Miguel, Camerounais dans un camp en Tunisie : « Le racisme a cassé tous mes rêves »

Miguel survit depuis huit mois dans un des camps de fortune qui longent une route près de Sfax, dans le centre-est de la Tunisie. Parti de la région anglophone du Cameroun pour une vie meilleure dans le pays, le jeune homme a vu ses projets complètement chamboulés par le racisme anti-Noirs qui y sévit.

Comme de nombreux migrants subsahariens, Miguel passe ses journées et ses nuits dans une oliveraie, le long de la route qui relie Sfax à El Amra. Sans ressources, et dans l’impossibilité de trouver du travail à cause de sa couleur de peau, le jeune Camerounais de 24 ans est désespéré. Sa seule issue, désormais, est de monter dans un bateau direction l’Italie.

« Je suis dans le camp depuis sept ou huit mois, celui qui se situe au kilomètre 25. Avec d’autres africains, on s’est installé sous les oliviers et on dort sous une bâche. Ces derniers mois, c’était vraiment très, très dur. Il fait froid la nuit, et on n’a pas grand-chose pour se couvrir.

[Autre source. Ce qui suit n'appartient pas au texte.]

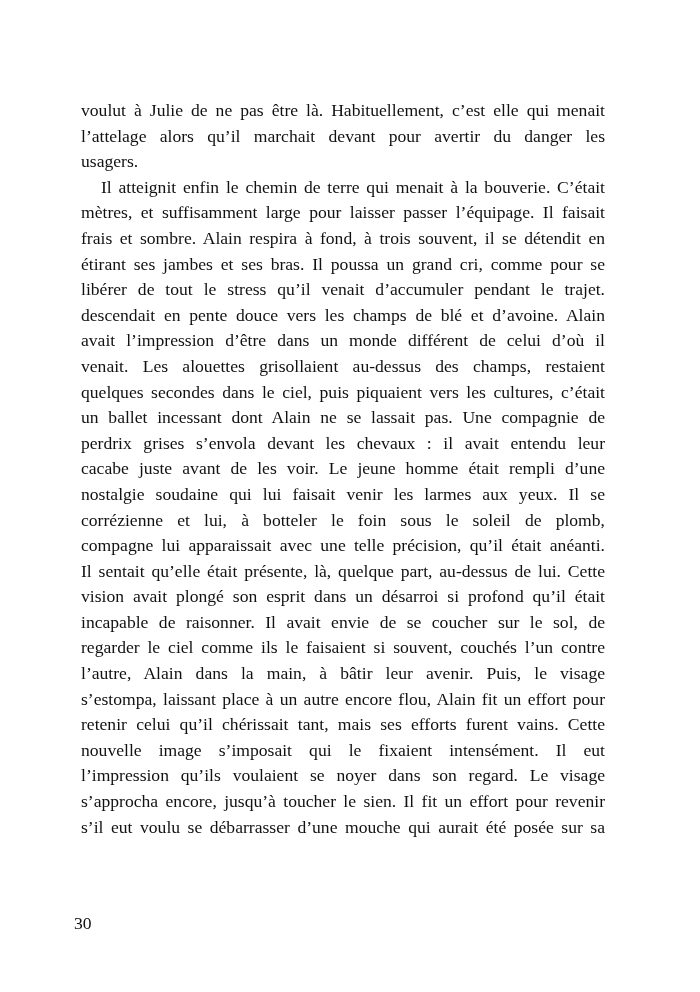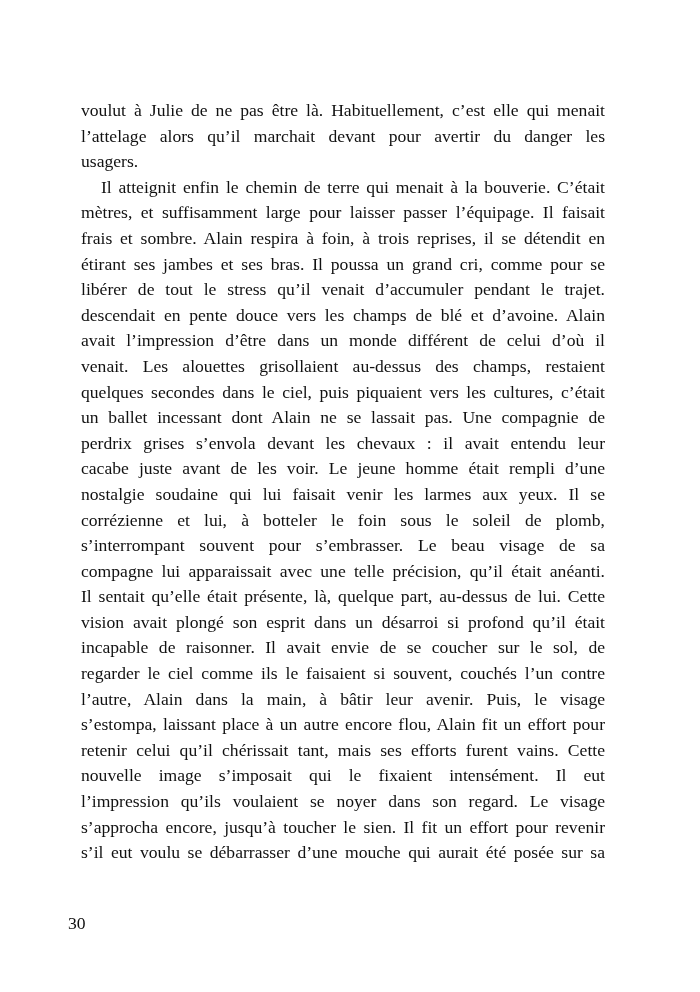--- a/index.html
+++ b/index.html
@@ -57,7 +57,7 @@
   <div>
     <span class="line indent">Il atteignit enfin le chemin de terre qui menait à la bouverie. C’était</span>
     <span class="line">mètres, et suffisamment large pour laisser passer l’équipage. Il faisait</span>
-    <span class="line">frais et sombre. Alain respira à foin, à trois reprises, il se détendit en</span>
+    <span class="line">frais et sombre. Alain respira à fond, à trois souvent, il se détendit en</span>
     <span class="line">étirant ses jambes et ses bras. Il poussa un grand cri, comme pour se</span>
     <span class="line">libérer de tout le stress qu’il venait d’accumuler pendant le trajet.</span>
     <span class="line">descendait en pente douce vers les champs de blé et d’avoine. Alain</span>

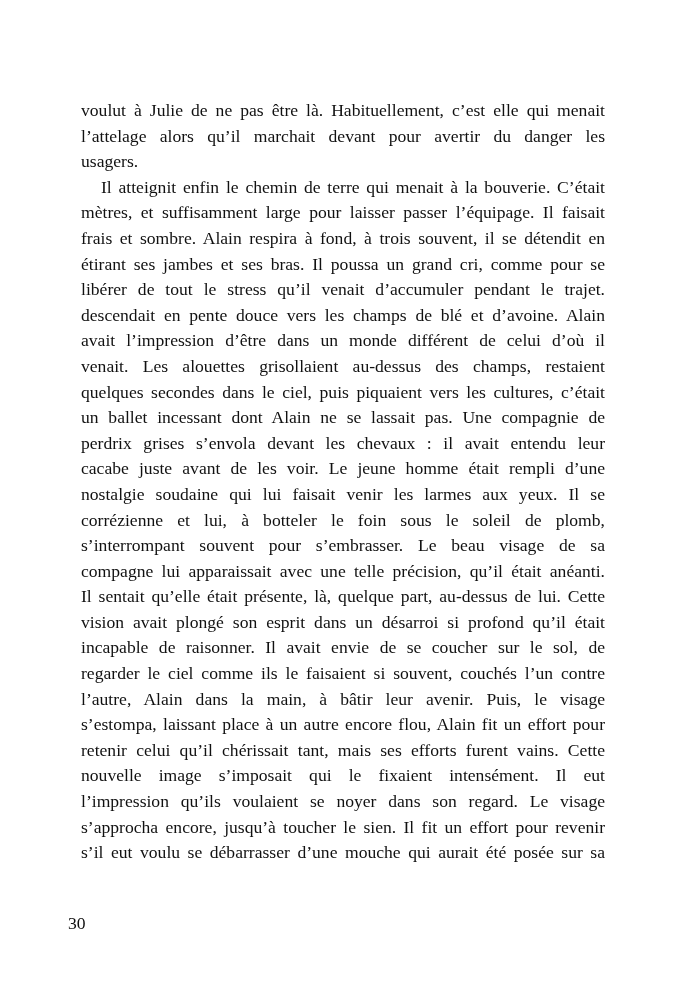--- a/index.html
+++ b/index.html
@@ -69,7 +69,6 @@
     <span class="line">cacabe juste avant de les voir. Le jeune homme était rempli d’une</span>
     <span class="line">nostalgie soudaine qui lui faisait venir les larmes aux yeux. Il se</span>
     <span class="line">corrézienne et lui, à botteler le foin sous le soleil de plomb,</span>
-    <span class="line">s’interrompant souvent pour s’embrasser. Le beau visage de sa</span>
     <span class="line">compagne lui apparaissait avec une telle précision, qu’il était anéanti.</span>
     <span class="line">Il sentait qu’elle était présente, là, quelque part, au-dessus de lui. Cette</span>
     <span class="line">vision avait plongé son esprit dans un désarroi si profond qu’il était</span>

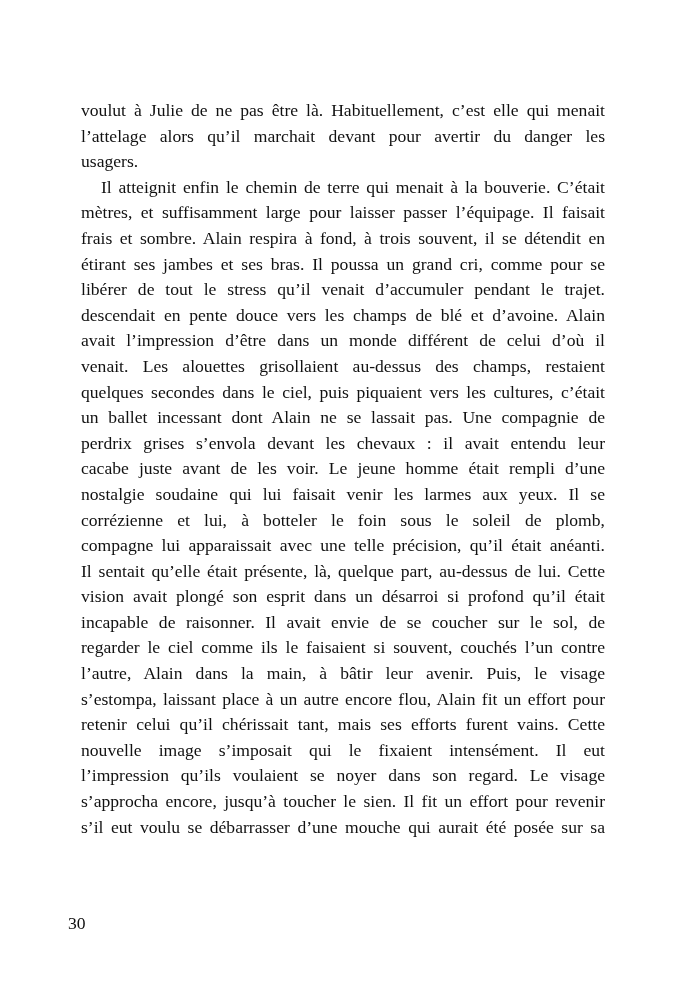--- a/index.html
+++ b/index.html
@@ -39,7 +39,7 @@
     }
     .page-number {
       position: absolute;
-      left: 68px;
+      left: 74px;
       top: 912px;
       font-size: 17.6px;
       line-height: 22px;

Pour manger et boire, on compte sur la solidarité des habitants. Certains viennent directement à nous pour nous donner de la nourriture. Souvent, on va toquer à la porte des fermes des environs. Mais il y a des jours où je ne mange rien.

Le 18 mars, plusieurs associations et ONG de défense des droits humains ont dénoncé une « normalisation des violations des droits humains des personnes migrantes en Tunisie ». Selon le porte-parole du Forum tunisien pour les droits économiques et sociaux (FTDS) Romdhane Ben Amor, leur situation « est encore pire qu’avant »

Je n’ai pas d’argent pour m’acheter de quoi me nourrir. J’ai essayé de trouver un travail pour avoir quelques ressources, mais ici c’est impossible. Les Tunisiens ne veulent déjà pas de nous dans leurs rues, alors travailler … Les Arabes n’aiment pas les Noirs. Certaines personnes nous insultent dans la rue, nous chassent des maisons. On doit se cacher.

« J’économiserais pour partir en Europe »

J’ai fui le Cameroun fin 2022, pour échapper à la guerre. Je n’ai pas eu le choix, il fallait que je parte pour rester en vie. [Depuis 2016, le Cameroun est en proie à de nombreuses violences dans la partie anglophone de son territoire, au nord-ouest et au sud-ouest. En sept ans, plus de 6 000 personnes ont perdu la vie, ndlr]. Quand je suis arrivé en Tunisie, c’était pour y rester et construire ma vie : obtenir l’asile, continuer mes études dans l’informatique, et travailler un peu en parallèle.

Mais le racisme qu’il y a ici a tout chamboulé. Ça a cassé tous mes rêves.

Depuis un an et le discours xénophobe prononcé par le président tunisien Kaïs Saïed, le racisme anti-Noirs a pris beaucoup d’ampleur dans le pays. Insultes, rafles, arrestations arbitraires : les exilés subsahariens vivent aujourd’hui reclus, de peur des représailles d’une certaine partie de la population comme de la police. 

La violence de ce pays me rappelle parfois ce qu’il se passe chez moi. Je pleure beaucoup. Si dans un futur proche, j’arrive à gagner un peu d’argent, j’économiserais pour partir en Europe. Ça me fait un peu peur aussi, car maintenant, quand les Tunisiens arrêtent les bateaux en mer, les migrants sont envoyés à la frontière avec l’Algérie. Mais je ne veux plus rester ici.

En janvier, InfoMigrants a reçu plusieurs témoignages de Subsahariens arrêtés à Sfax – et dans plusieurs villes du pays – puis abandonnés par les autorités tunisiennes dans la montagne, à la frontière algérienne. À l’instar de Fatma, Sierra-Léonaise, arrêtée en mer à Sfax le 29 décembre 2023 par les garde-côtes. À peine de retour sur terre, elle et un groupe de 50 personnes dont des enfants « de 1 an, 4 ans, 6 ans, 9 ans et 12 ans » ont été immédiatement envoyés à la frontière algérienne.

Ces derniers jours, j’ai trouvé refuge dans la chambre d’un ami étudiant car j’ai été très malade. Il a accepté de m’acheter quelques médicaments et de m’héberger le temps que j’aille mieux. Ça m’a fait du bien, car je n’avais même pas de quoi acheter du paracétamol. Mais je ne peux pas rester ici trop longtemps. Samedi, je retourne au camp ».